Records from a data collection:
════
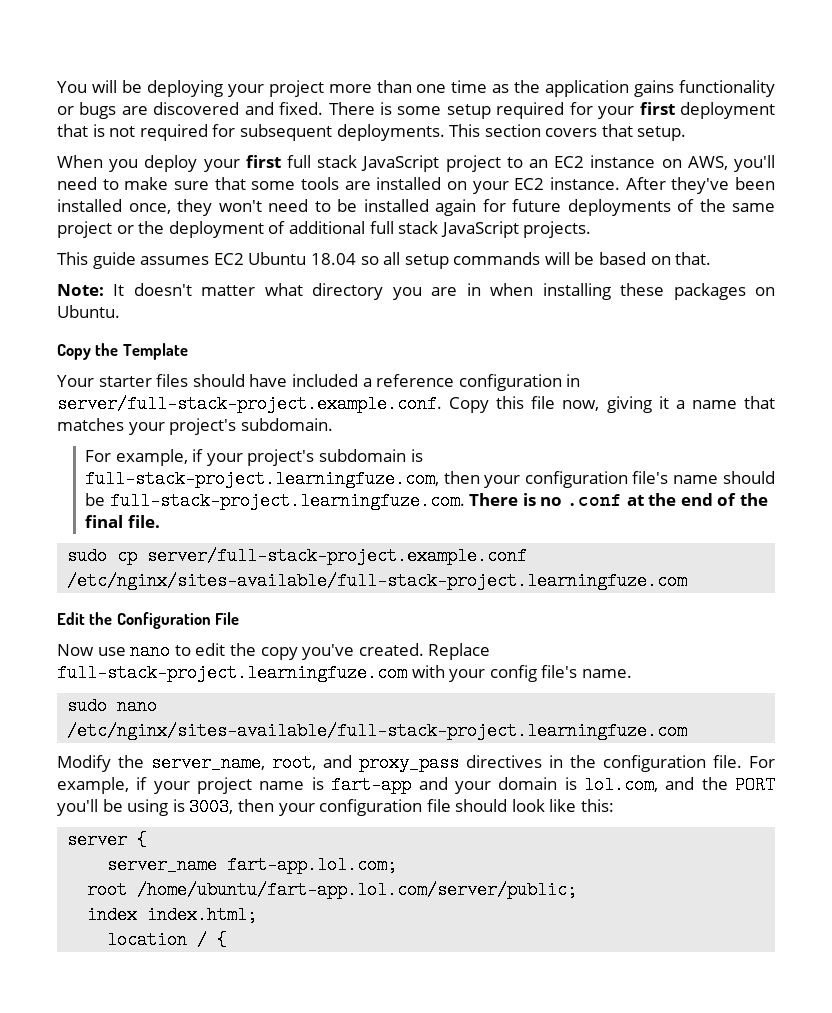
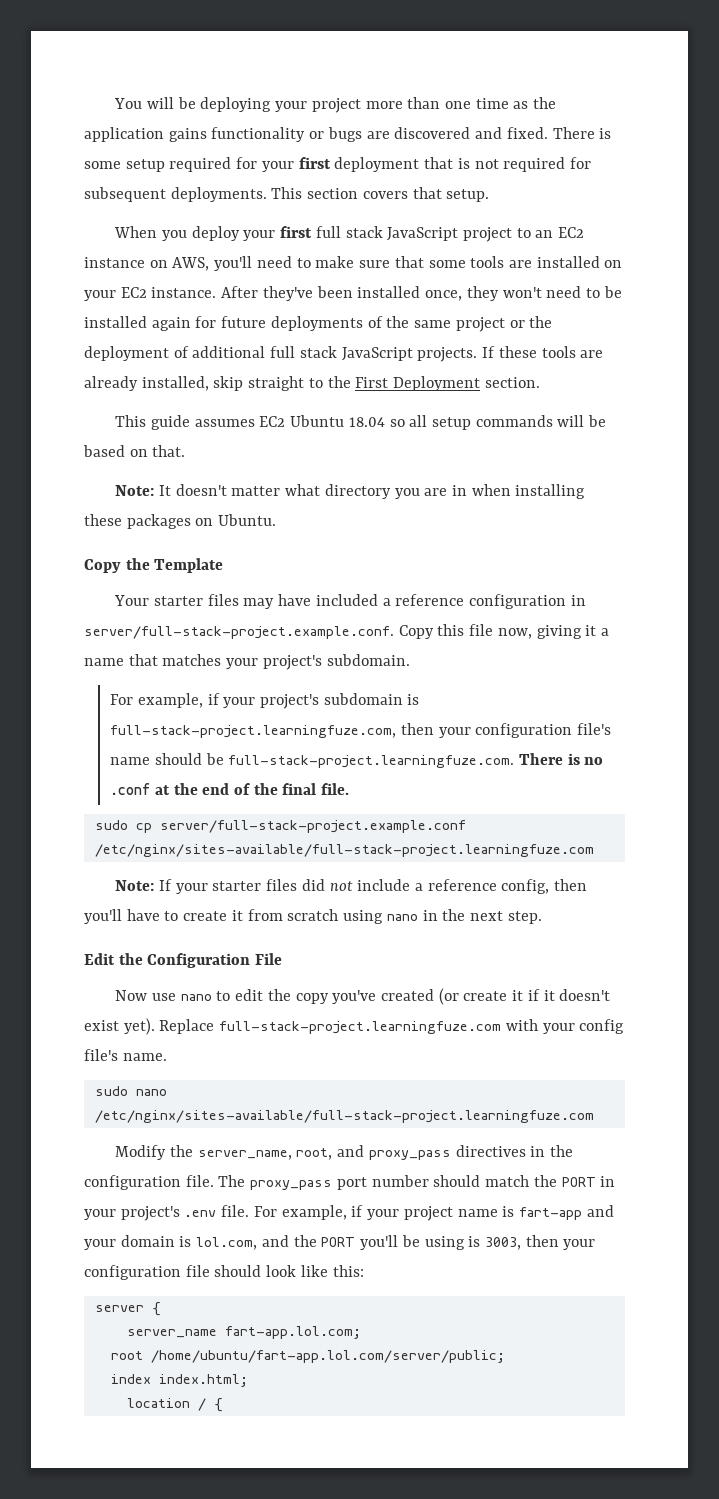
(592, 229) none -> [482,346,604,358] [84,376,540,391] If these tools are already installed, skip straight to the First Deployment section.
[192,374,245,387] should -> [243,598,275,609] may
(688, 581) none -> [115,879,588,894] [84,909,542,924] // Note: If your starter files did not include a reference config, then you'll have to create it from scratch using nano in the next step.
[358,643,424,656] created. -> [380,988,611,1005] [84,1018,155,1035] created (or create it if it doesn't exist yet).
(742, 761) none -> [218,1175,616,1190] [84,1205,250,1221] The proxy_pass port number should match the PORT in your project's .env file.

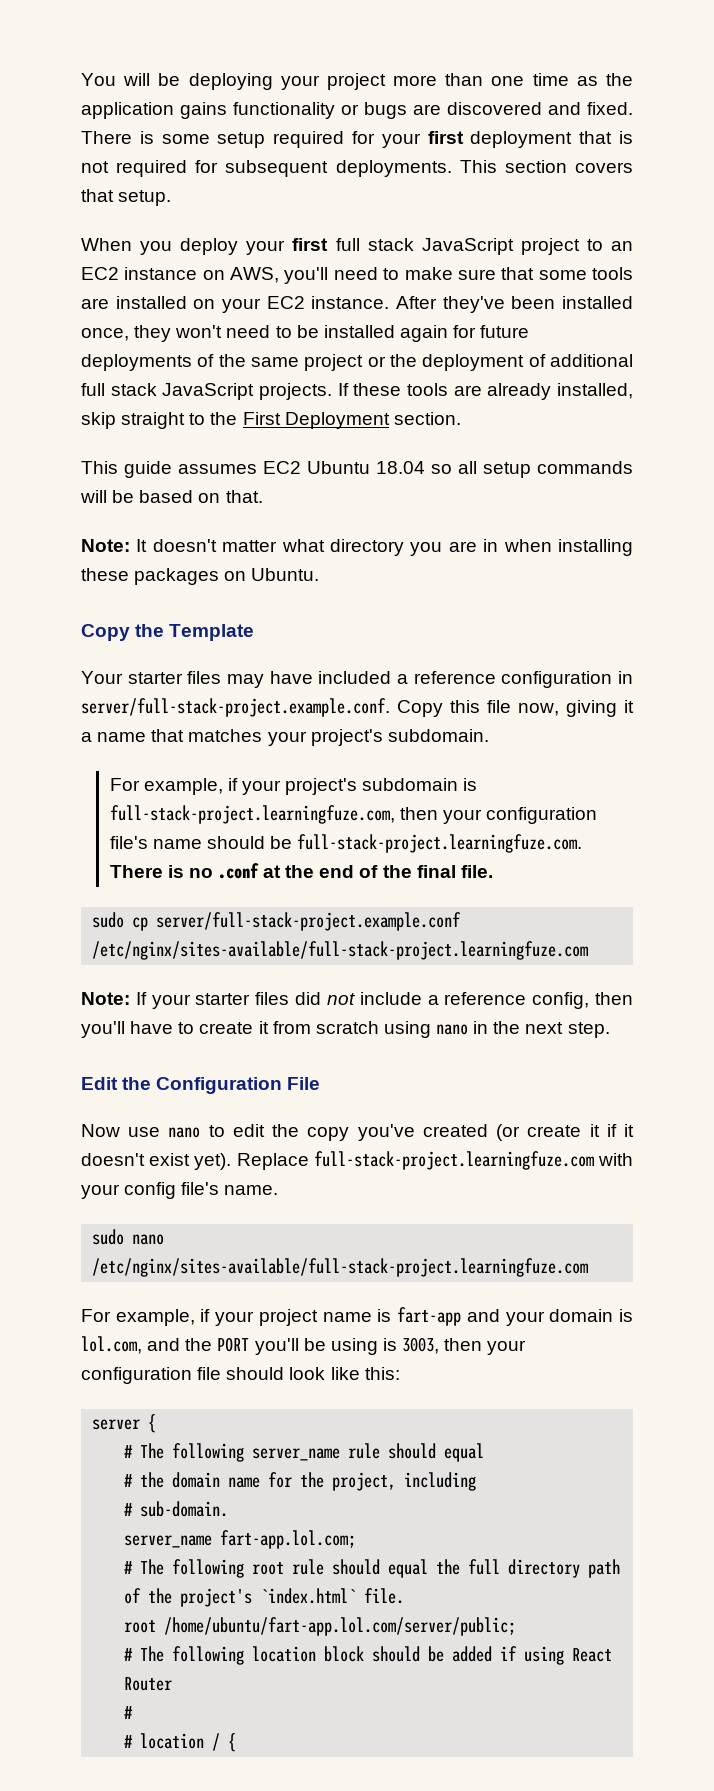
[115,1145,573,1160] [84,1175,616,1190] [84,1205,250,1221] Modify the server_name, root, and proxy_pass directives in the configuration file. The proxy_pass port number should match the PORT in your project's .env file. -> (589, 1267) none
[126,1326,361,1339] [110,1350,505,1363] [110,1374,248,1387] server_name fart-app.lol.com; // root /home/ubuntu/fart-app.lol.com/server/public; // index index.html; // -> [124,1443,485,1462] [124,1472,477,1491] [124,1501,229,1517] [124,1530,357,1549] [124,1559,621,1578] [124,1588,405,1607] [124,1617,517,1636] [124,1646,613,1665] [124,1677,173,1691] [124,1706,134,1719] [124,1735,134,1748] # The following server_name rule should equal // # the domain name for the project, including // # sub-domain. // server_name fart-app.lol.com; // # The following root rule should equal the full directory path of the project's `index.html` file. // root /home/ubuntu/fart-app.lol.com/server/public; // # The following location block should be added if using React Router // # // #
════
WHAT NEEDS TO BE DONE: Give again, word for word, only the lines that run from the top of the data above through the line with "(742, 761) none". Drop the pictures.

YOUR RESPONSE:
(592, 229) none -> [482,346,604,358] [84,376,540,391] If these tools are already installed, skip straight to the First Deployment section.
[192,374,245,387] should -> [243,598,275,609] may
(688, 581) none -> [115,879,588,894] [84,909,542,924] // Note: If your starter files did not include a reference config, then you'll have to create it from scratch using nano in the next step.
[358,643,424,656] created. -> [380,988,611,1005] [84,1018,155,1035] created (or create it if it doesn't exist yet).
(742, 761) none -> [218,1175,616,1190] [84,1205,250,1221] The proxy_pass port number should match the PORT in your project's .env file.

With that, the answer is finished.